Zuivelbenamingen mogen niet op plantaardige producten staan
Benamingen als sojamelk, tofuboter en vegetarische kaas zijn niet toegestaan. Het Europese Hof van Justitie heeft geoordeeld dat zuivelbenamingen, zoals 'melk', 'room', 'boter', 'kaas' of 'yoghurt', niet mogen worden gebruikt voor de aanduiding van zuiver plantaardige producten. Dit geldt ook wanneer de benamingen worden aangevuld met een beschrijving waaruit de plantaardige oorsprong van het betrokken product blijkt. Er gelden wel een aantal uitzonderingen, zoals pindakaas en kokosmelk.
Deze uitspraak heeft het Hof van Justitie van de Europese Unie gedaan in het kader van een geding dat speelde in Duitsland tussen Verband Sozialer Wettberb en TofuTown. Het Duitse TofuTown vervaardigt en distribueert vegetarische en veganistische levensmiddelen. Zuiver plantaardige producten worden onder benamingen als 'Soyatoo Tofubutter', 'Pflanzenkäse' en 'Veggie-Cheese' in de handel gebracht. Verband Sozialer Wettbewerb, een Duitse vereniging die zich onder andere bezighoudt met de bestrijding van oneerlijke mededinging, is van mening dat dergelijke benamingen misleidend zijn.
Volgens TofuTown is er absoluut geen sprake van misleiding. Zij is van mening dat de consument prima in staat is de benamingen te begrijpen, zeker omdat de benamingen niet afzonderlijk worden gebruikt, maar samen met termen die verwijzen naar de plantaardige herkomst van de betrokken producten, zoals 'tofuboter' of 'rice spray cream'.

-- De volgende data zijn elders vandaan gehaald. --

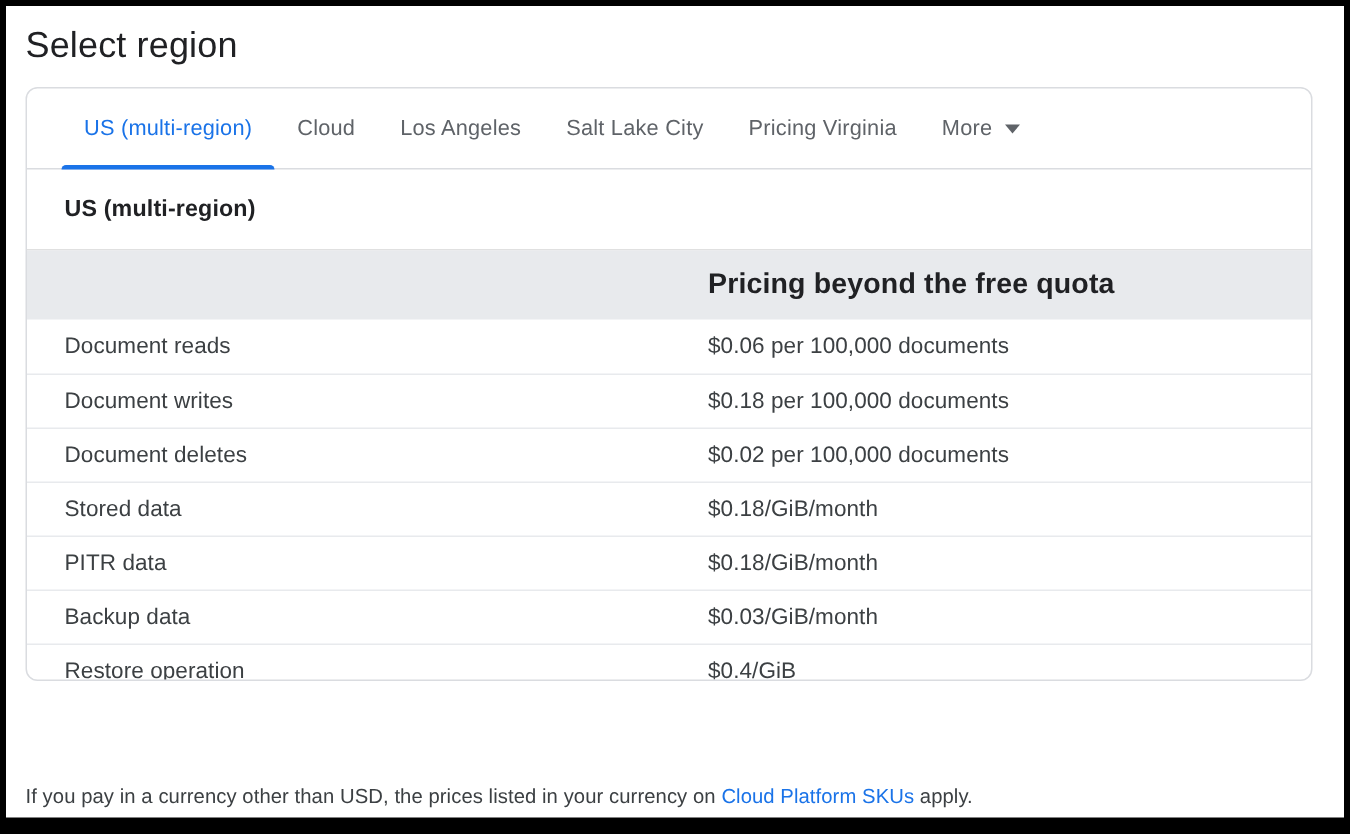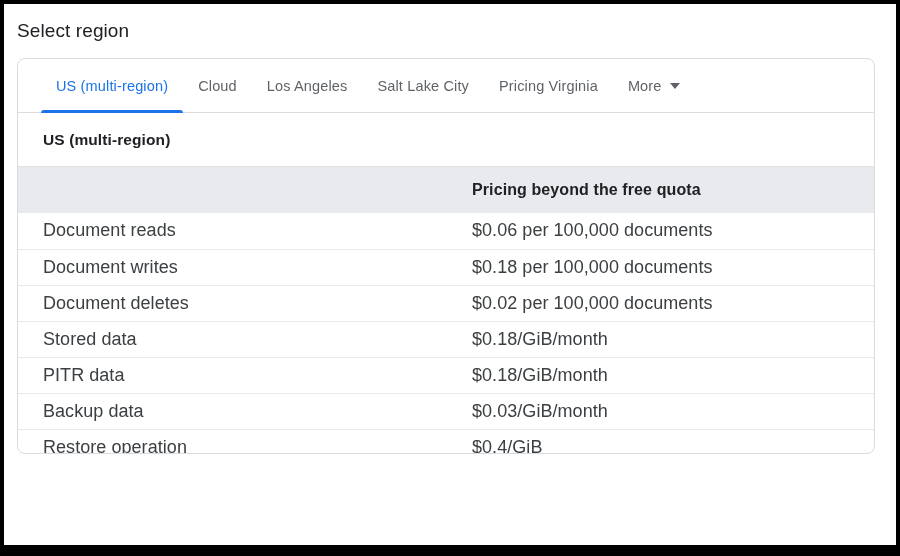--- a/index.html
+++ b/index.html
@@ -31,7 +31,7 @@
     position: absolute;
     left: 13px;
     top: 13px;
-    font-size: 19px;
+    font-size: 24px;
     line-height: 28px;
     color: #202124;
     letter-spacing: 0.1px;

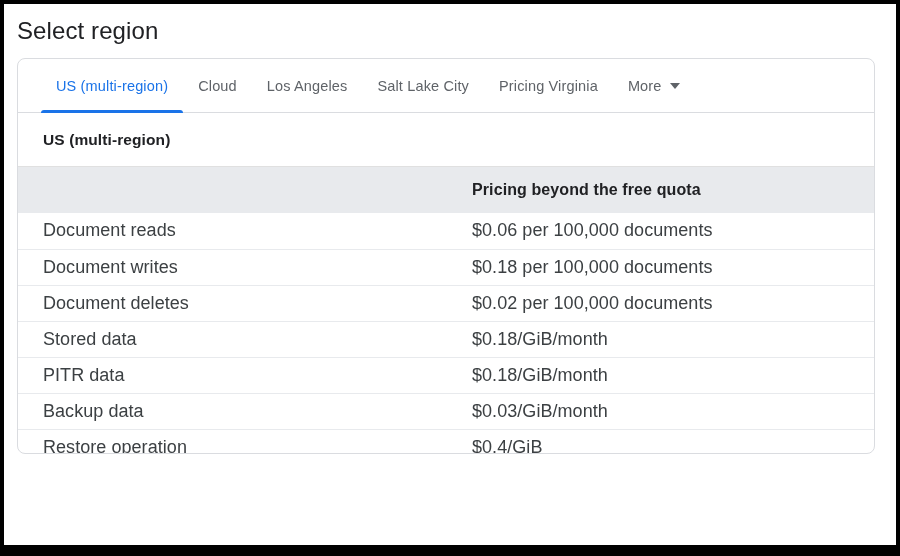--- a/index.html
+++ b/index.html
@@ -129,7 +129,7 @@
   #pricing-table thead th {
     background: #e8eaed;
     height: 46px;
-    font-size: 16px;
+    font-size: 19px;
     font-weight: 700;
     color: #202124;
     text-align: left;

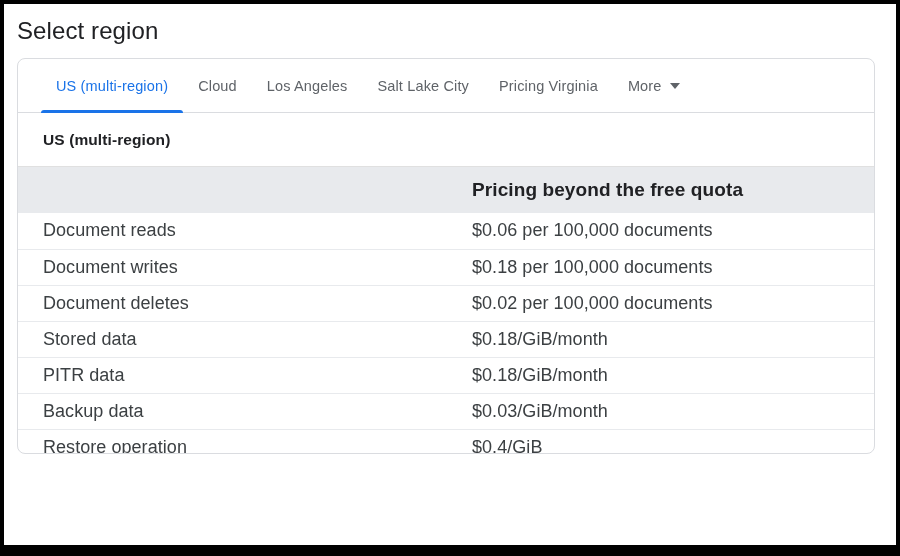--- a/index.html
+++ b/index.html
@@ -143,7 +143,7 @@
 
   #pricing-table tbody td {
     height: 36px;
-    font-size: 18px;
+    font-size: 15px;
     color: #3c4043;
     vertical-align: middle;
     border-bottom: 1px solid #e8eaed;

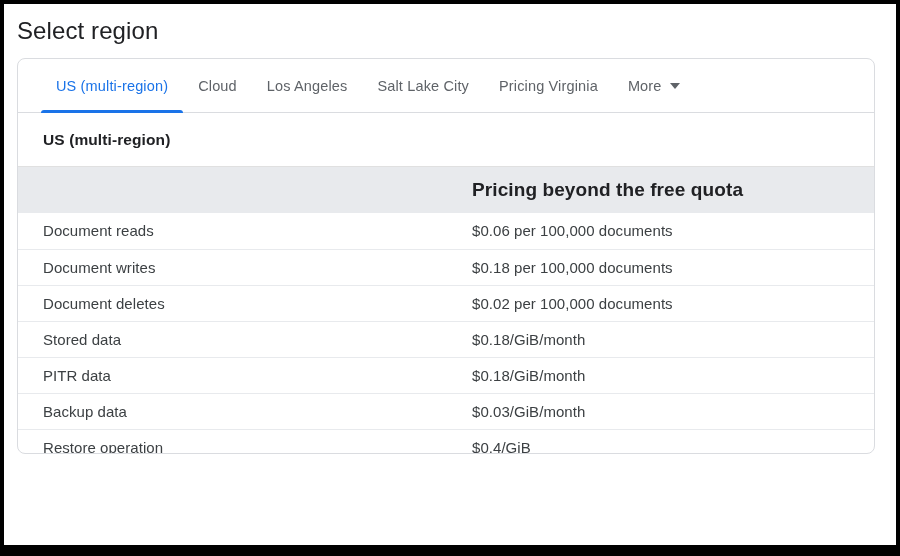--- a/index.html
+++ b/index.html
@@ -251,6 +251,9 @@
 
   </div>
 
+  <div id="card-footnote">
+    <span>If you pay in a currency other than USD, the prices listed in your currency on </span><a href="#">Cloud Platform SKUs</a><span> apply.</span>
+  </div>
 
 </div>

De Duitse rechter kwam er niet uit en besloot de zaak te schorsen. Aan het Hof van Justitie werd duidelijkheid gevraagd over juiste uitlegging van een aantal bepalingen van verordening (EU) nr. 1308/2013 (gemeenschappelijke ordening van de markten voor landbouwproducten). In deze verordening zijn onder andere definities, aanduidingen en verkoopbenamingen vastgesteld voor melk- en zuivelproducten.
De verwijzende rechter wilde duidelijkheid over de juiste interpretatie van artikel 78, lid 2 en bijlage VII, deel III bij verordening nr. 1308/2013. Het Hof van Justitie moest duidelijkheid verschaffen of deze bepalingen zo moeten worden geïnterpreteerd, dat de betreffende zuivelbenamingen niet mogen worden gebruikt bij de afzet en reclame van een zuiver plantaardig product, zelfs wanneer de benamingen worden aangevuld met een verduidelijking dat het gaat om een product van plantaardige oorsprong.

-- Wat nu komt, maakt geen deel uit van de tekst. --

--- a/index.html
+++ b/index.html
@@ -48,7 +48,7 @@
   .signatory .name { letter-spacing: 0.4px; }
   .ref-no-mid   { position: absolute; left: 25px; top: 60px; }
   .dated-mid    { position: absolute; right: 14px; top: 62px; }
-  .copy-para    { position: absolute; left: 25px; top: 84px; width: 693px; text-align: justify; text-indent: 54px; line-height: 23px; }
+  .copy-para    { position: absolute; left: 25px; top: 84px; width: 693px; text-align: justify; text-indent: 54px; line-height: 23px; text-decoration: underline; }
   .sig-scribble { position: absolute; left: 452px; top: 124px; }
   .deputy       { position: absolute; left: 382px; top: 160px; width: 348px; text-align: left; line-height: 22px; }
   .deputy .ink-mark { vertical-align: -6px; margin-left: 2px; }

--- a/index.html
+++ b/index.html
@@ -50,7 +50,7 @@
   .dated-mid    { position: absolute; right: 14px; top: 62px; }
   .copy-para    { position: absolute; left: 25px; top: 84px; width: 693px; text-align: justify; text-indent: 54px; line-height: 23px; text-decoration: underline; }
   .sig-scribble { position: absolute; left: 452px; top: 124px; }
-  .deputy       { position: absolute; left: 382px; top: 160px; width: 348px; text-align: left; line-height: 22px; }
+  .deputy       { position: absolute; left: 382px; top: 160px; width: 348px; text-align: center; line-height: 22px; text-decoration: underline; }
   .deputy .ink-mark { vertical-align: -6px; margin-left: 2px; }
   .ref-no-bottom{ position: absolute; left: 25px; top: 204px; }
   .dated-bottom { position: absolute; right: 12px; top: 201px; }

In zijn arrest oordeelt het Hof dat, ten behoeve van de afzet en reclame, de benaming 'melk' in beginsel niet wettelijk kan worden gebruikt om een zuiver plantaardig product aan te duiden. Uit de verordening blijkt duidelijk dat melk een product van dierlijke oorsprong is (bijlage VII, deel III, punt 4). Ook benamingen als 'wei', 'room', 'boter', 'kaas' en 'yoghurt' mogen, behoudens een aantal uitdrukkelijk bepaalde uitzonderingen, niet worden gebruikt om een zuiver plantaardig product aan te duiden.
Het Hof voegt hier nog aan toe dat het verbod niet ingaat tegen het evenredigheidsbeginsel of het beginsel van gelijke behandeling. Zelfs als er verduidelijkende of beschrijvende aanvullingen worden toegevoegd, bestaat er nog steeds kans op verwarringsgevaar bij de consument. Ook wijst het Hof er op dat er geen sprake is van ongelijke behandeling, omdat producenten van vegetarische of veganistische vlees- of visvervangers niet zijn onderworpen aan vergelijkbare beperkingen. Het gaat immers om uiteenlopende producten die aan verschillende regels zijn onderworpen.